I am trying to get to the place, as I often tell people, where I no longer need my wife. No longer need her to feel good about myself. No longer need her to complete me, or fix me, or even approve of me. I am endeavouring, with varied success, to come to the place where I no longer need my wife, though I really want her. I can’t help but think that if I can be that guy then maybe, just maybe, I will be a better husband and a better man.

Desperate For Approval

Anyone who works in the mental health industry can tell you that almost everyone struggles with crippling self-esteem for some of their life.

It is an epidemic.

We are a generation that cannot love ourselves and are intimately aware of our shortcomings. You don’t really need to tell me my faults; I have spent much more time fixated on them than you have. I know my personality quirks, some of you have pointed them out time and again. I know that I have issues, I really do. Chances are that you are keenly aware of your foibles as well.

I’m losing my hair. Actually I have been losing my hair for most of my adult life but for some reason the process has been ridiculously slow, for which I am somewhat grateful. Every now and then someone will delight in pointing out this fact to me – like I haven’t spent hours squinting in the mirror bemoaning my fate. I like to turn to them and exclaim, “I am? I did not know that!”. I turn around, pretending to try to look at the back of my head and mumble, “Are you sure?” This usually shuts them up, at least until the next time. Some of you know what I am talking about – you have weight issues, or a mole, or some physical issue you aren’t proud of. SInce you were young people have commented on your mole. Kids made fun of you. Someone has called you ‘fatty’ or ‘four-eyes’, or ugly or short or whatever. Apparently you did not know you were fat – it was awful nice of them to let you know.

I used to have a female acquaintance who seemed to derive great joy from pointing out my physical shortcomings; she thought it was hilarious. I, however, found it less than amusing. At the time I was struggling with how I looked and her cruel attempts at humour only entrenched the insecurities I already had. To this day if someone compliments me on my looks I am prone to be dismissive and blow them off. My wife, who understands me better than most, is apt to say, “shut up and take the compliment”. She’s good for me… and a redhead. I have a few other friends who know me enough to see beneath my overt confidence and realize that, like most of us, I am prone to feel bad about myself.

Growing up I was taught by an unforgiving society that any attempt at self-promotion was called “arrogance”. Telling others you were awesome was an unforgivable sin and punishable by derision and scorn. Adults told me, told you, not to brag because bragging about yourself was very, very wrong. Be humble, I was taught. People who talk about themselves are egomaniacs.

I have learned a little about ego and narcissism since those days.

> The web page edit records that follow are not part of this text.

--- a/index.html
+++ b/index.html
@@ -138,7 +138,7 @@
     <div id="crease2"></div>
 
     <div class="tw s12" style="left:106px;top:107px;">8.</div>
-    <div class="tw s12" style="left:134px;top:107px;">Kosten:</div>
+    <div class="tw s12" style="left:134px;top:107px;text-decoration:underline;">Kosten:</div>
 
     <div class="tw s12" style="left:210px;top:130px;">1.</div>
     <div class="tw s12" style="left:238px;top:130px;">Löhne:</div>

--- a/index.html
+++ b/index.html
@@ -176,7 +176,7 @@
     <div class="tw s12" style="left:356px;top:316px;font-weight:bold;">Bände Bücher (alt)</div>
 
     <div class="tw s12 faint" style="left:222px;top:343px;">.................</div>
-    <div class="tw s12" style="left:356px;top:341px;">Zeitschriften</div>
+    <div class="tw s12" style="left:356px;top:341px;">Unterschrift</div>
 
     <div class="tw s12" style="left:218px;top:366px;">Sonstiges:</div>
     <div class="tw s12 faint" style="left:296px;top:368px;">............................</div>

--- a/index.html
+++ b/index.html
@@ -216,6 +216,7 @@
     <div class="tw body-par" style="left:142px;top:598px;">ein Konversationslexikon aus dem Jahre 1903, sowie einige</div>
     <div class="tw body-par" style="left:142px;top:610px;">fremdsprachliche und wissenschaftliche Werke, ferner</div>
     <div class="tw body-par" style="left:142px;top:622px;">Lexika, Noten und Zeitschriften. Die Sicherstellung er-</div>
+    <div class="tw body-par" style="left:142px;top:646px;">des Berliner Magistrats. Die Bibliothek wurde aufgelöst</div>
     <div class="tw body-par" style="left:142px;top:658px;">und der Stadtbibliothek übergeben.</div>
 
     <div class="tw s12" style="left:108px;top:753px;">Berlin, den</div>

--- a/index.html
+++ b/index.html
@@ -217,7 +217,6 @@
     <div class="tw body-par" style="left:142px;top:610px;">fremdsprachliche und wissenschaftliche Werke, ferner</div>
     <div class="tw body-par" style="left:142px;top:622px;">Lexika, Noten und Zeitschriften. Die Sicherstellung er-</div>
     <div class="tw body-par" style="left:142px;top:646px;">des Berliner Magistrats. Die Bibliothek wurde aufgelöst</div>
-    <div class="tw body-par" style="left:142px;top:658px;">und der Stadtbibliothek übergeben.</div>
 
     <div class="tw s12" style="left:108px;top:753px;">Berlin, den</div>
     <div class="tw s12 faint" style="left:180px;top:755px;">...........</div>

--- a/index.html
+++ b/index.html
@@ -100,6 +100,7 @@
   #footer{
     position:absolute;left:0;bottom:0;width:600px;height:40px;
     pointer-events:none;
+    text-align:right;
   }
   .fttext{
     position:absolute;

“Liking yourself” is usually not a sign of an insecure and arrogant person. People who are ok with who they are do not need the approval of others and are usually not fixated with gleaning the approval of others. Self-confidence is a very good thing, when authentic. Appreciating your skills and personality, even loving yourself, is a very good thing. It’s time for someone to say it – it’s important to like who you are.

It’s time to make peace with you.

I am keenly aware that I will probably never be perfect. I am fairly certain that I am not going to be an underwear model anytime soon (hold on to that visual image…). Chances are I am never going to be famous. I might even turn out to be a bald old man some day. I’m trying to be good with that.

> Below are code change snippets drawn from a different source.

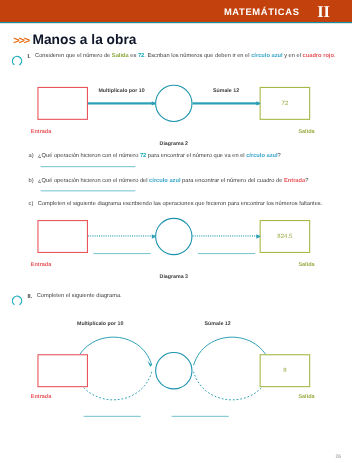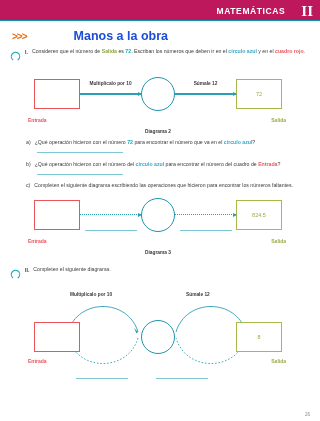--- a/index.html
+++ b/index.html
@@ -19,11 +19,11 @@
     position: relative;
     width: 100%;
     height: 21px;
-    background: #be185d;
+    background: #c2410c;
     display: flex;
     align-items: center;
     justify-content: flex-end;
-    padding-right: 7px;
+    padding-right: 20px;
   }
   .header-band::after{
     content:"";

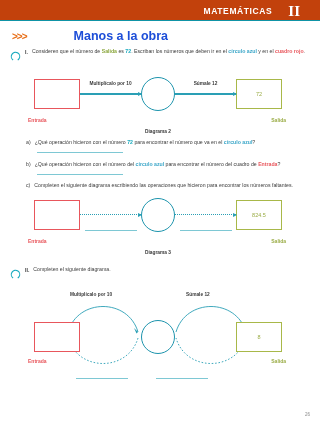--- a/index.html
+++ b/index.html
@@ -68,10 +68,9 @@
     letter-spacing: -1px;
   }
   .section-title {
-    color: #1d4ed8;
+    color: #0f172a;
     font-size: 12.5px;
     font-weight: bold;
-    margin-left: 44px;
   }
 
   

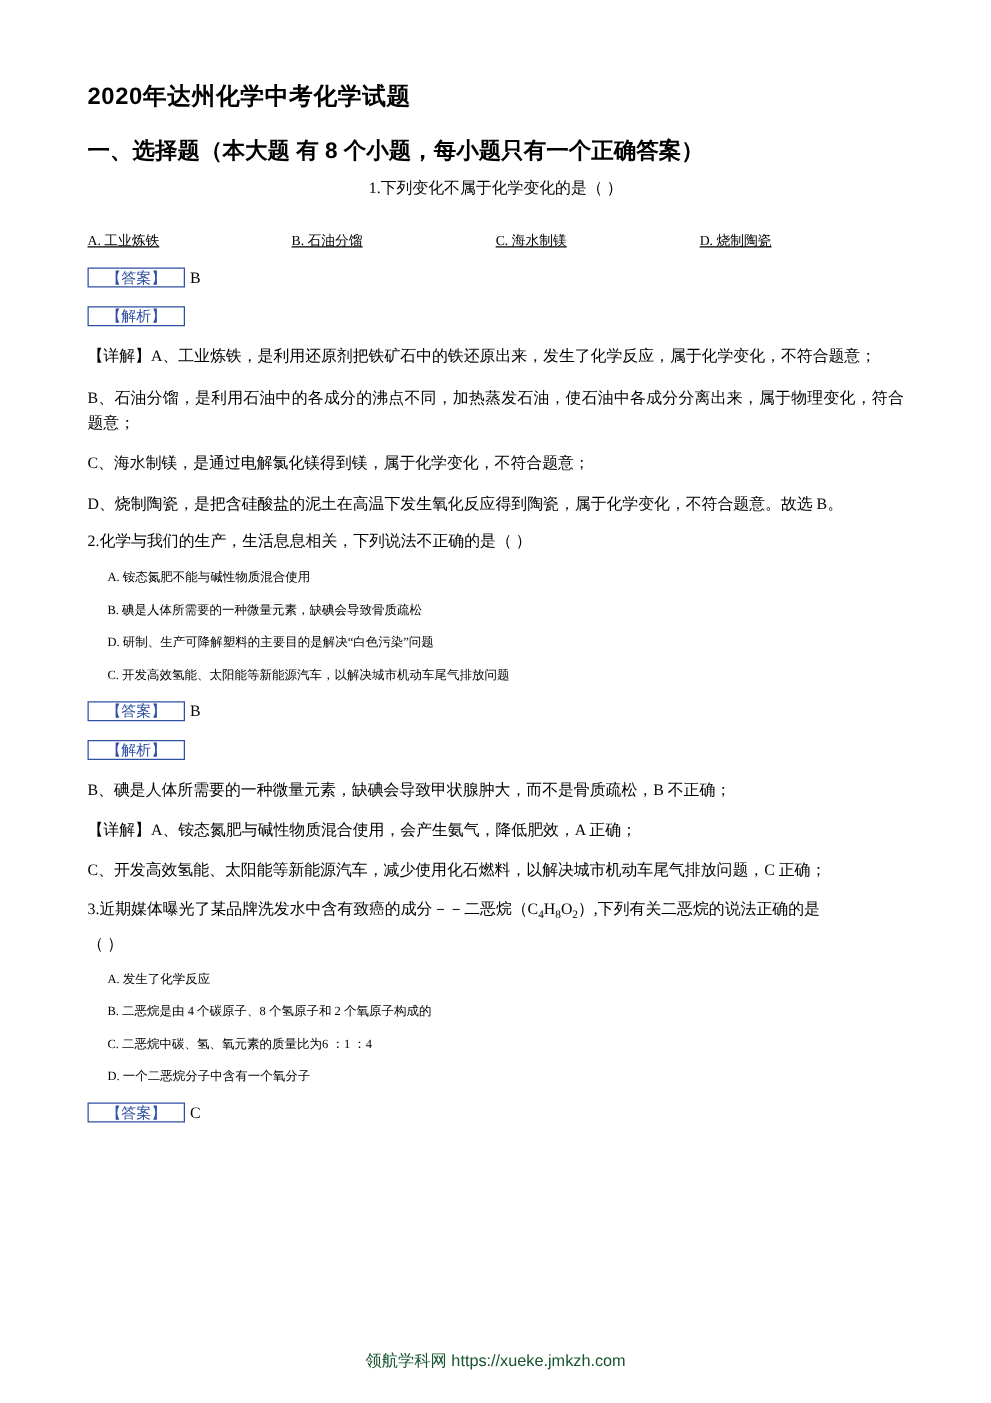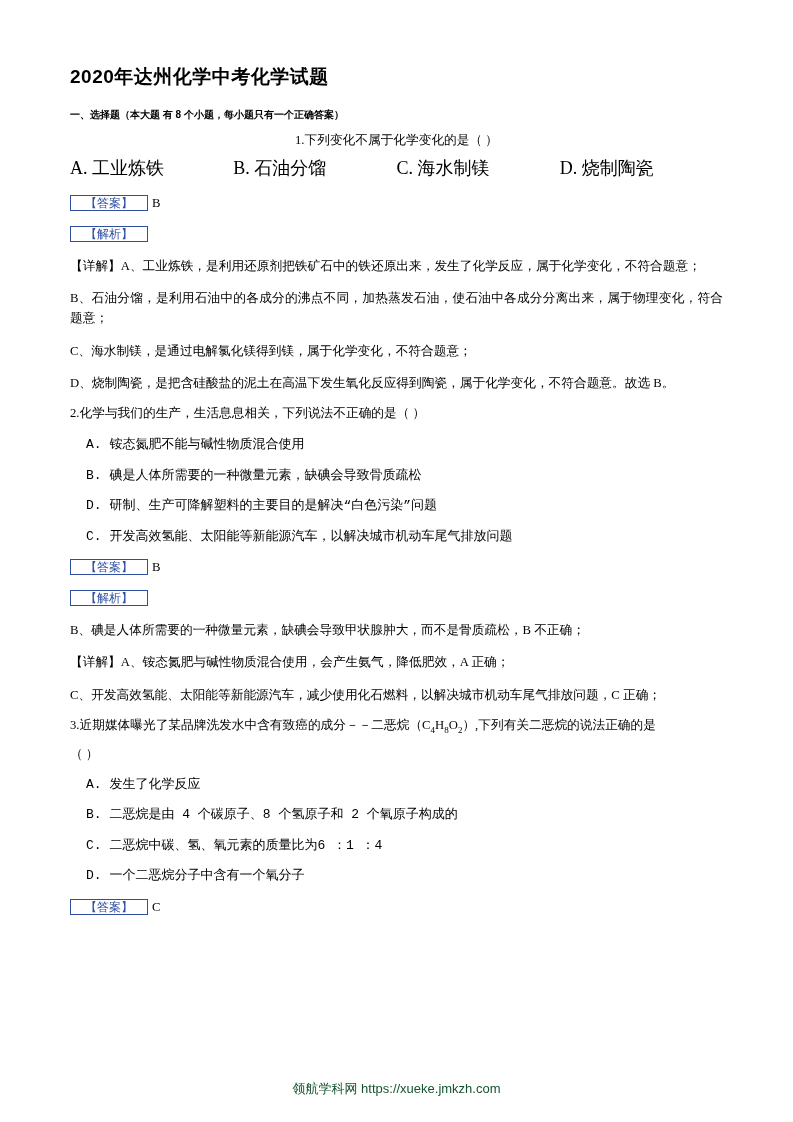--- a/index.html
+++ b/index.html
@@ -35,7 +35,7 @@
   .section-head {
     font-family: "Liberation Sans", sans-serif;
     font-weight: bold;
-    font-size: 10px;
+    font-size: 18px;
     margin-top: 18px;
     margin-bottom: 4px;
   }

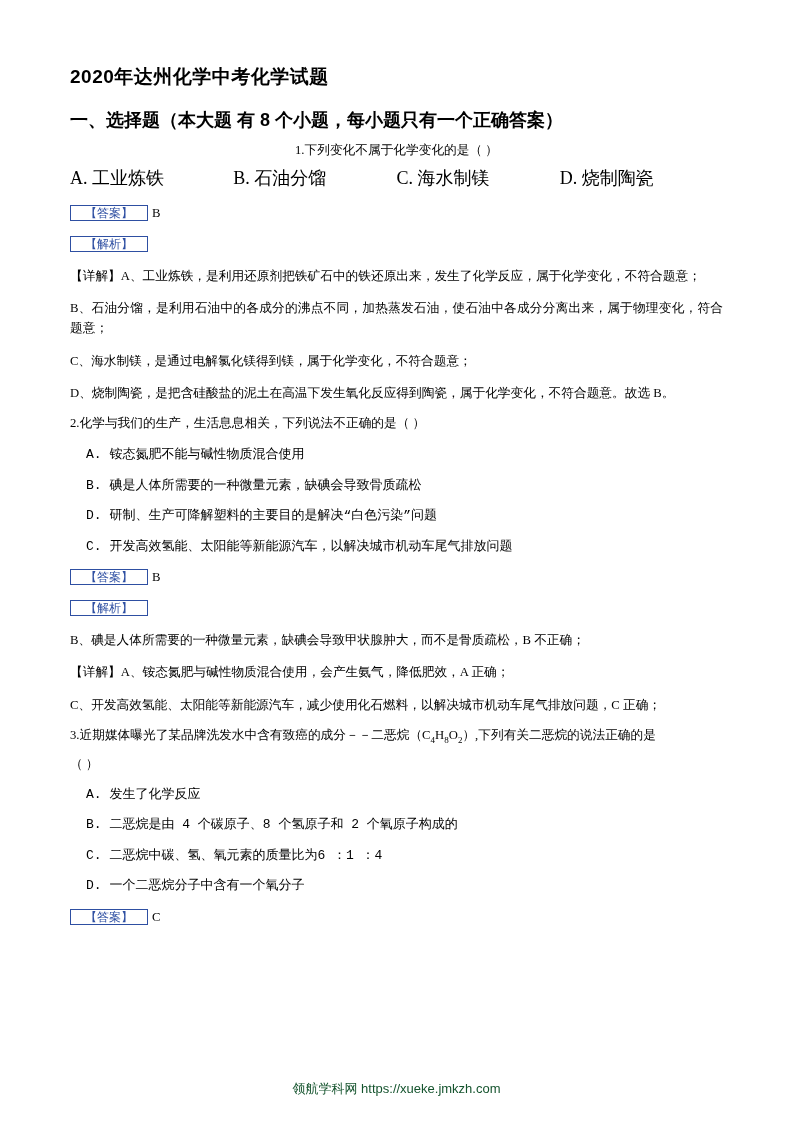--- a/index.html
+++ b/index.html
@@ -50,9 +50,10 @@
   }
   .opts-row {
     display: flex;
-    font-size: 18px;
-    margin-top: 4px;
+    font-size: 11px;
+    margin-top: 24px;
     line-height: 1.5;
+    text-decoration: underline;
   }
   .opts-row > span {
     flex: 0 0 25%;

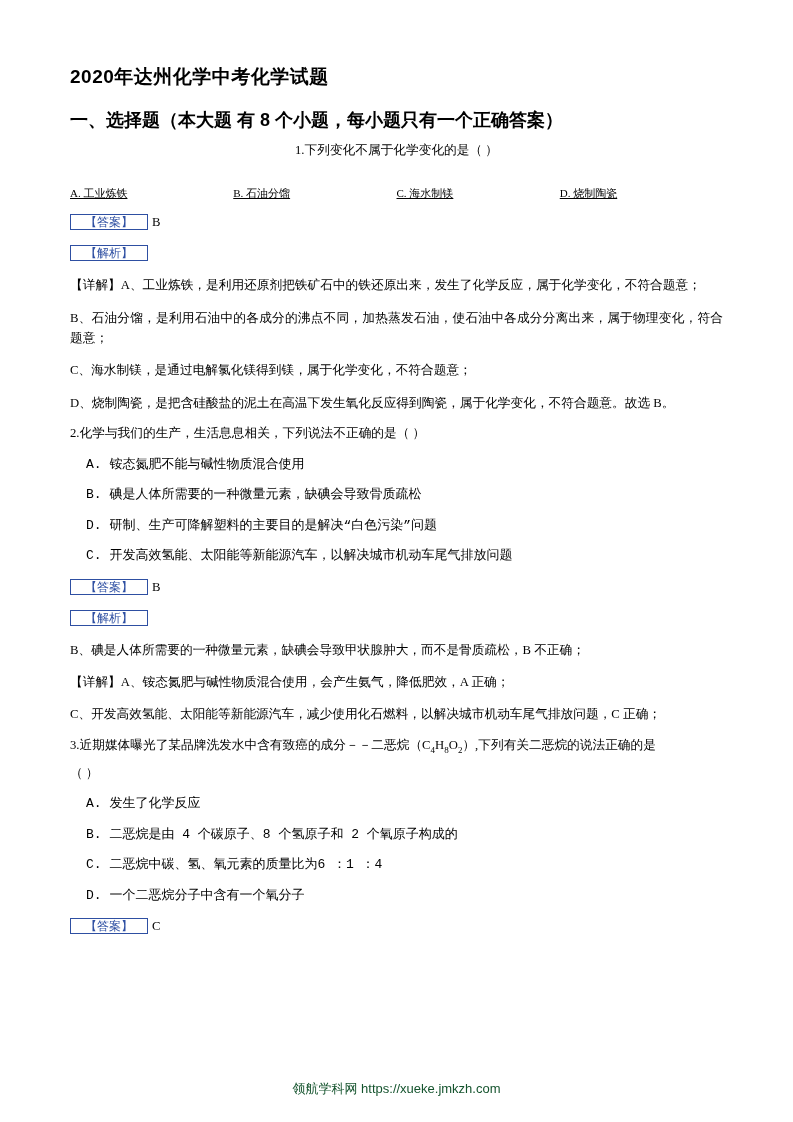--- a/index.html
+++ b/index.html
@@ -59,11 +59,10 @@
     flex: 0 0 25%;
   }
   .opt-line {
-    font-size: 13px;
+    font-size: 10px;
     line-height: 1.5;
     margin-top: 11px;
     padding-left: 16px;
-    font-family: Liberation Mono, monospace;
   }
   .tagline {
     margin-top: 12px;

As I have often said on this blog, the opposite of poor self-esteem is not good self-esteem. The opposite of poor self-esteem is self-acceptance. Learning to like and appreciate who you are is perhaps the meaning of life or at least the beginning of wisdom. There is nothing you can do about your shape, beyond cosmetic changes. Most of you are going to gradually lose the fight with gravity, the older you get. You may never be rich or famous or popular.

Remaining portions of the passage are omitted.